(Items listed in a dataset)
----

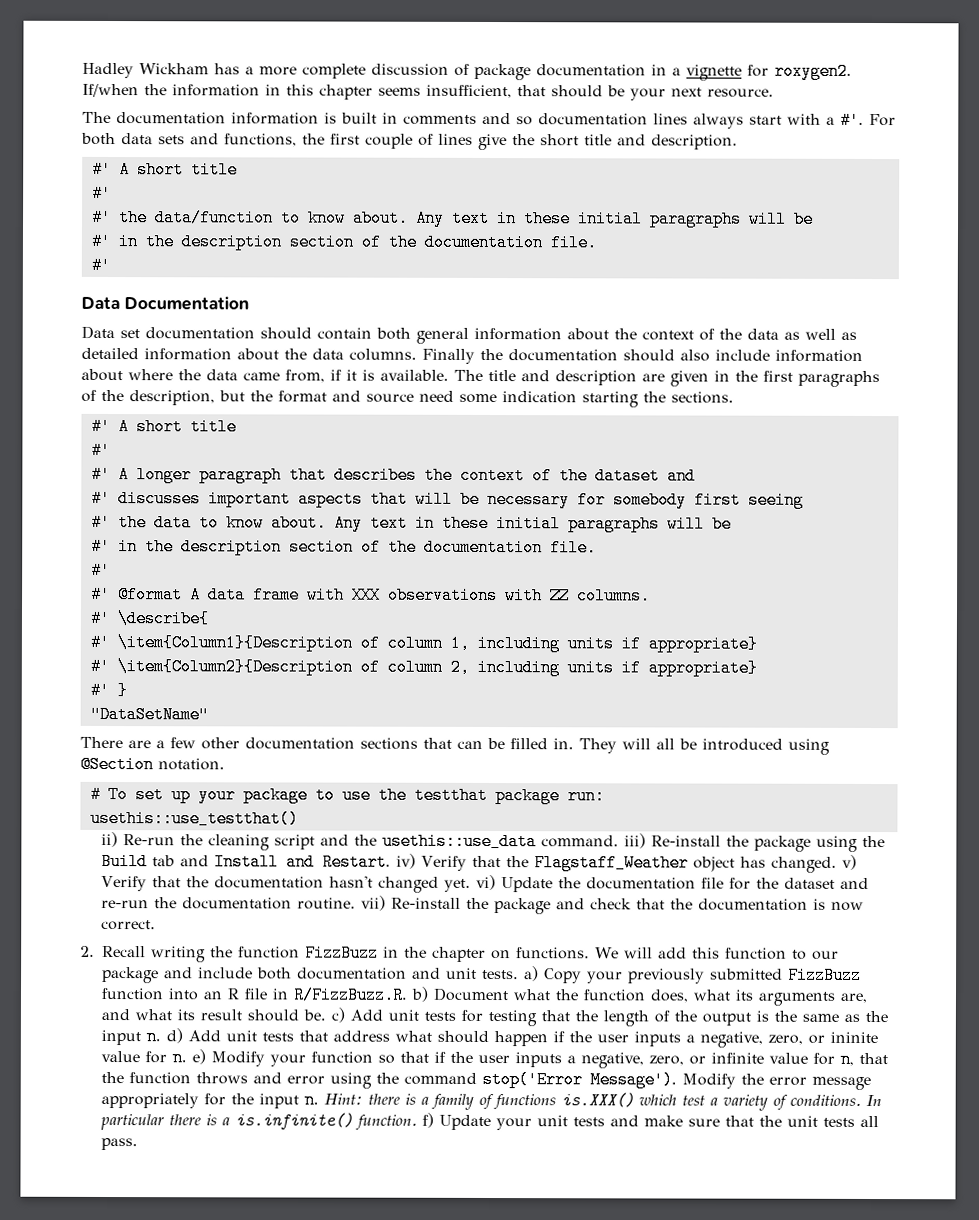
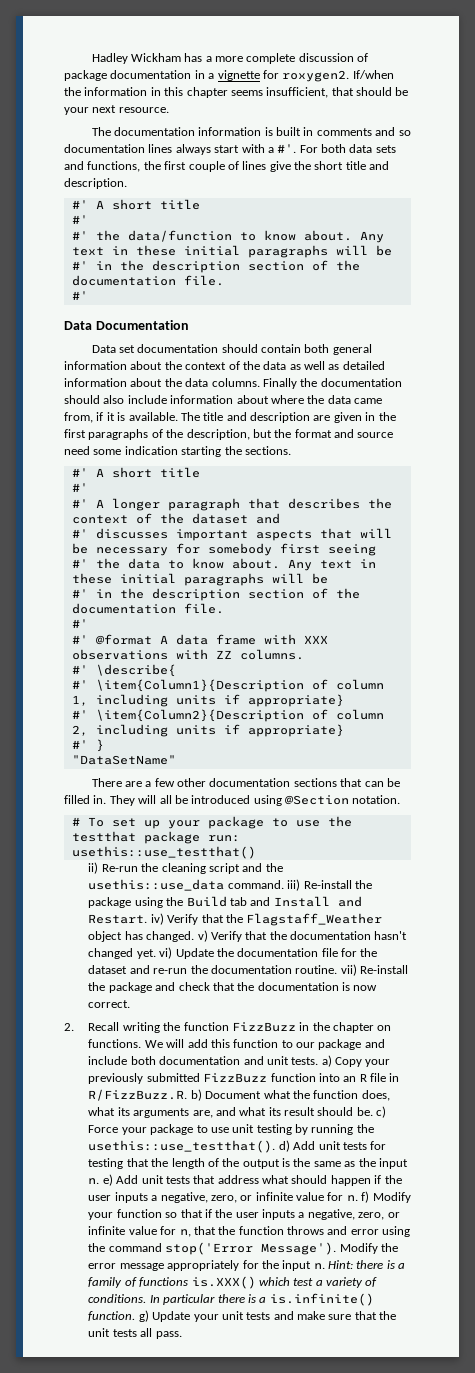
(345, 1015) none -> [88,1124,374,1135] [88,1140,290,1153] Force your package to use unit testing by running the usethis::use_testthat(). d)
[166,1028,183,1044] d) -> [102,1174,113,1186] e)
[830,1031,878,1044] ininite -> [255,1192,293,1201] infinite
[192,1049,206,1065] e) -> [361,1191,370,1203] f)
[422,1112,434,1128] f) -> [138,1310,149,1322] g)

----

Once you reach the line that contains "[166,1028,183,1044] d) ->", print it and every line after it exactly as written, stopping at the last line of the records and adding nothing.

Task response -
[166,1028,183,1044] d) -> [102,1174,113,1186] e)
[830,1031,878,1044] ininite -> [255,1192,293,1201] infinite
[192,1049,206,1065] e) -> [361,1191,370,1203] f)
[422,1112,434,1128] f) -> [138,1310,149,1322] g)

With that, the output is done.